Kel kafasına dokunan Sarı Bahar Ulu Bilgesinin kalbi aniden hüzünle doldu. Şanslı olup olmadığını merak etti. Bu geliştirme ona kalıcı ateş soluma yeteneği gibi karışık duygular veriyordu.
“Belki de şansım bana karşı komplo kuruyordur…”

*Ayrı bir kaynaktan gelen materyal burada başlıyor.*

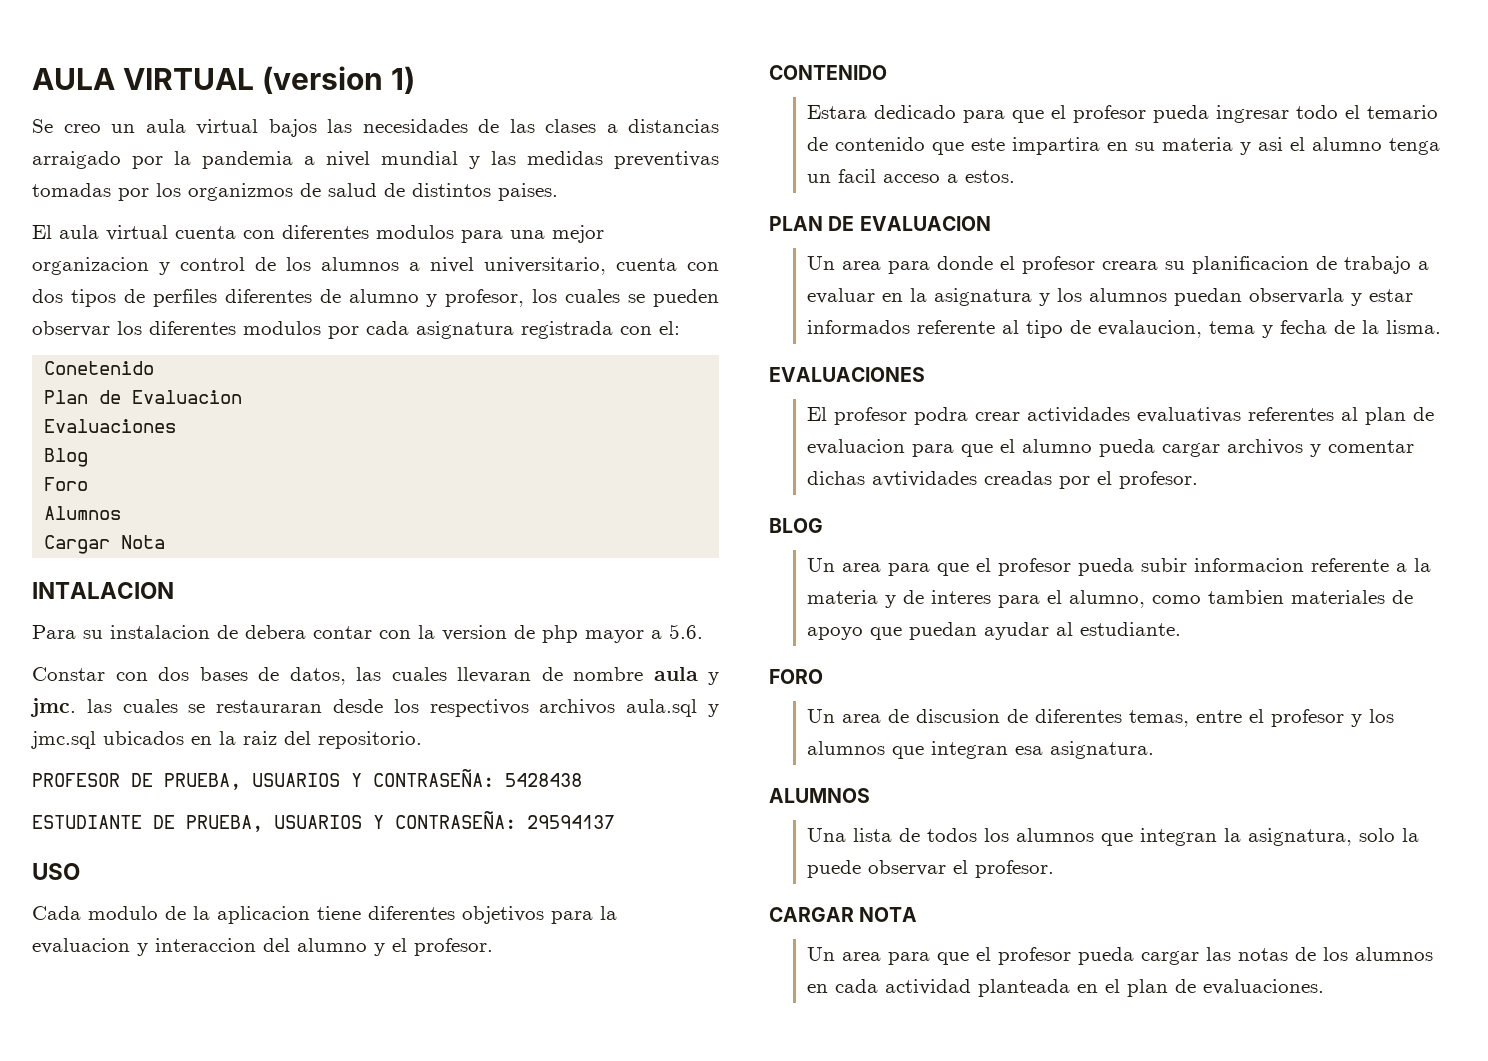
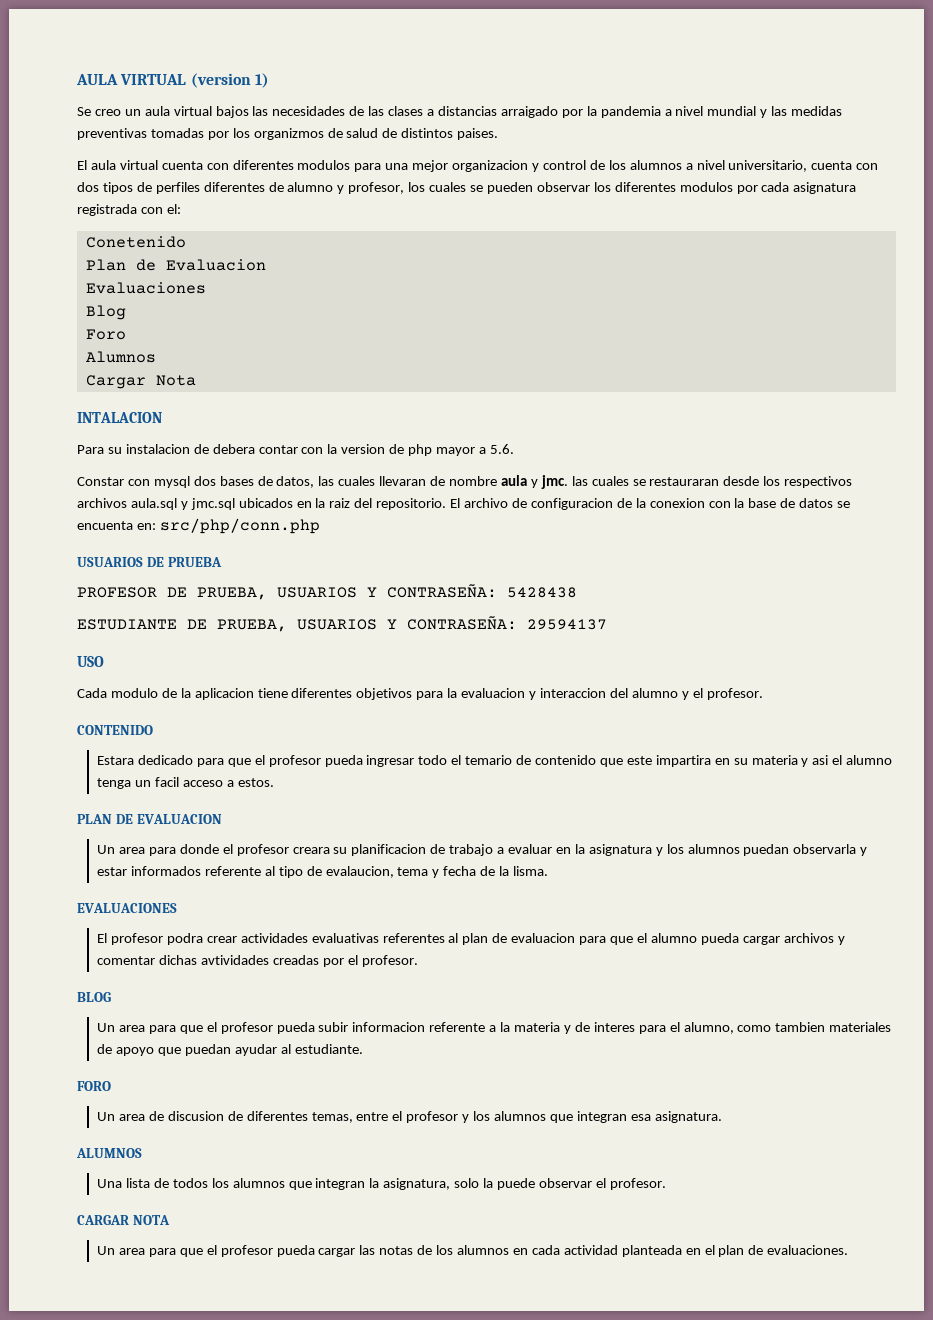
- Constar con dos bases de datos, las cuales llevaran de nombre aula y jmc. las cuales se restauraran desde los respectivos archivos aula.sql y jmc.sql ubicados en la raiz del repositorio.
+ Constar con mysql dos bases de datos, las cuales llevaran de nombre aula y jmc. las cuales se restauraran desde los respectivos archivos aula.sql y jmc.sql ubicados en la raiz del repositorio. El archivo de configuracion de la conexion con la base de datos se encuenta en: src/php/conn.php
+ USUARIOS DE PRUEBA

Sarı Bahar Ulu Bilgesi kel kafasını düşününce üzüldü ve hemen gözlerini Ateş Şeytanı Patriği ve Canavar Ustası Patriğine dikti.
“Ben daha güçlüyüm… ama kel kaldım… Senin yüzünden kelim… Öyleyse, gazabımı tatmanın zamanı geldi!”
Patlaması!
Yıldızların savaş alanında bir patlama patlak verdi ve güçlü basınç dalgaları her yöne yayıldı.
Hapishane Şefi Ying Long ve diğerleri bir kez daha şaşırdılar. Boş yüzlerle uzaklara baktılar ve sonra boşlukta bir ışık huzmesinin fırladığını gördüler.
Ateş Şeytanı Patriği kaçamadan önce çoktan yumruklanmıştı. O yumruk neredeyse vücudundaki alevleri söndürüyordu!
Son derece korkunç bir güce sahip bir yumruktu!